[WORK INSTRUCTIONS]: Copy task. Retype the whole listing exactly, omitting any picture in it.

[RECORDS FOR PROCESSING]:
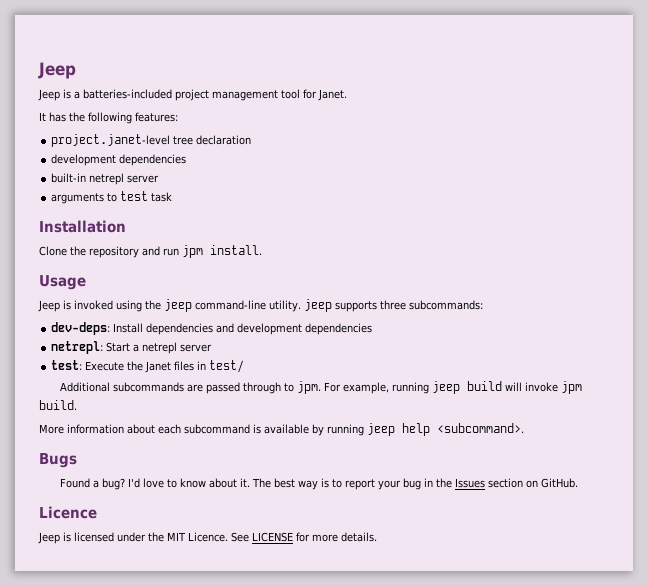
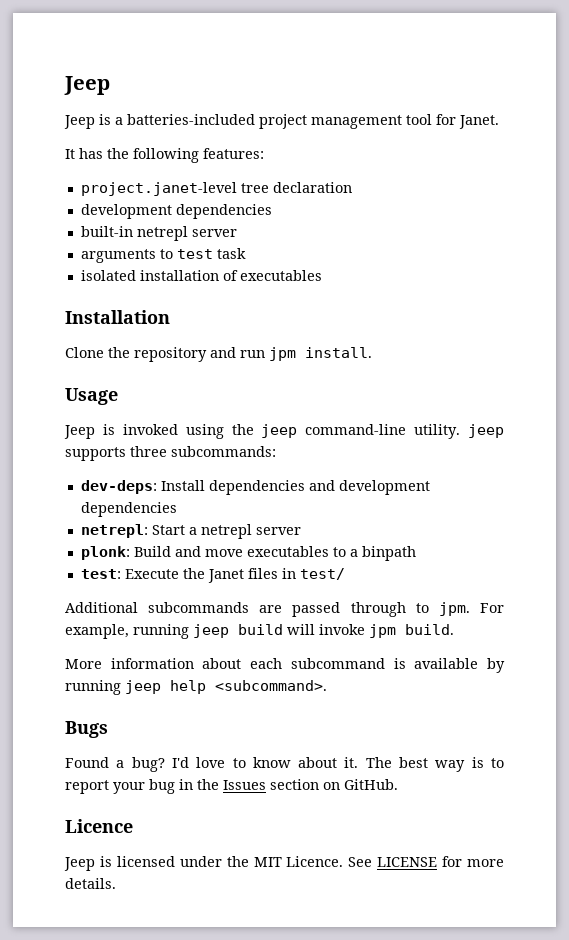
(173, 197) none -> [80,270,322,281] // isolated installation of executables
(213, 348) none -> [80,546,416,561] // plonk: Build and move executables to a binpath

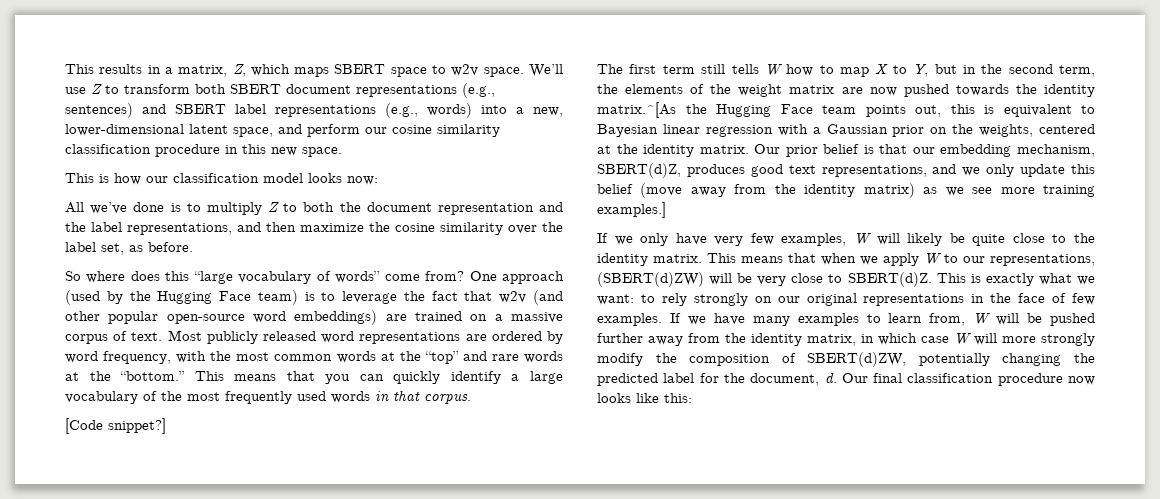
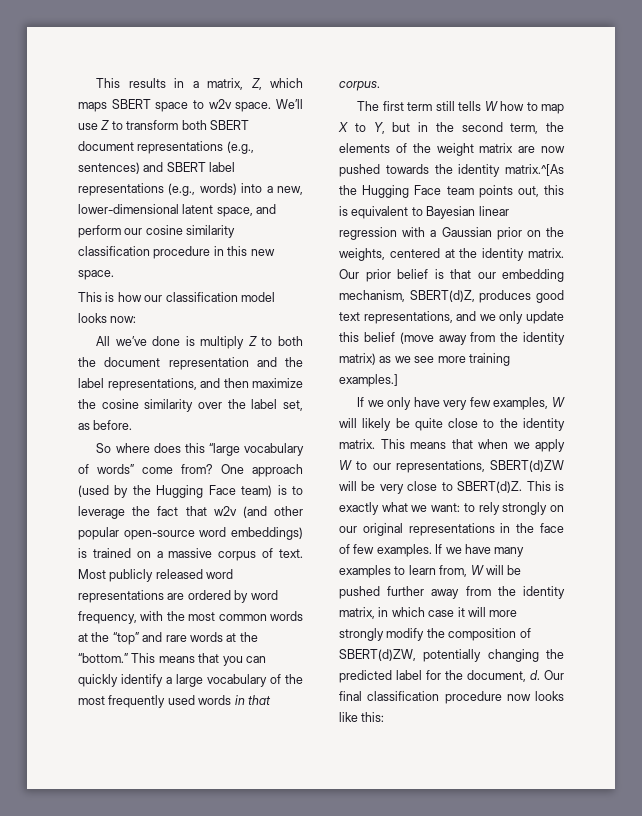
[186,203,201,212] to -> (195, 341) none
[385,314,407,321] are -> [78,548,87,558] is
[65,418,166,434] // [Code snippet?] -> (380, 86) none
[597,272,704,287] (SBERT(d)ZW) -> [490,460,564,472] SBERT(d)ZW
[954,333,971,344] W -> [457,607,465,617] it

[OUTPUT OF THE EXERCISE]:
(173, 197) none -> [80,270,322,281] // isolated installation of executables
(213, 348) none -> [80,546,416,561] // plonk: Build and move executables to a binpath

[186,203,201,212] to -> (195, 341) none
[385,314,407,321] are -> [78,548,87,558] is
[65,418,166,434] // [Code snippet?] -> (380, 86) none
[597,272,704,287] (SBERT(d)ZW) -> [490,460,564,472] SBERT(d)ZW
[954,333,971,344] W -> [457,607,465,617] it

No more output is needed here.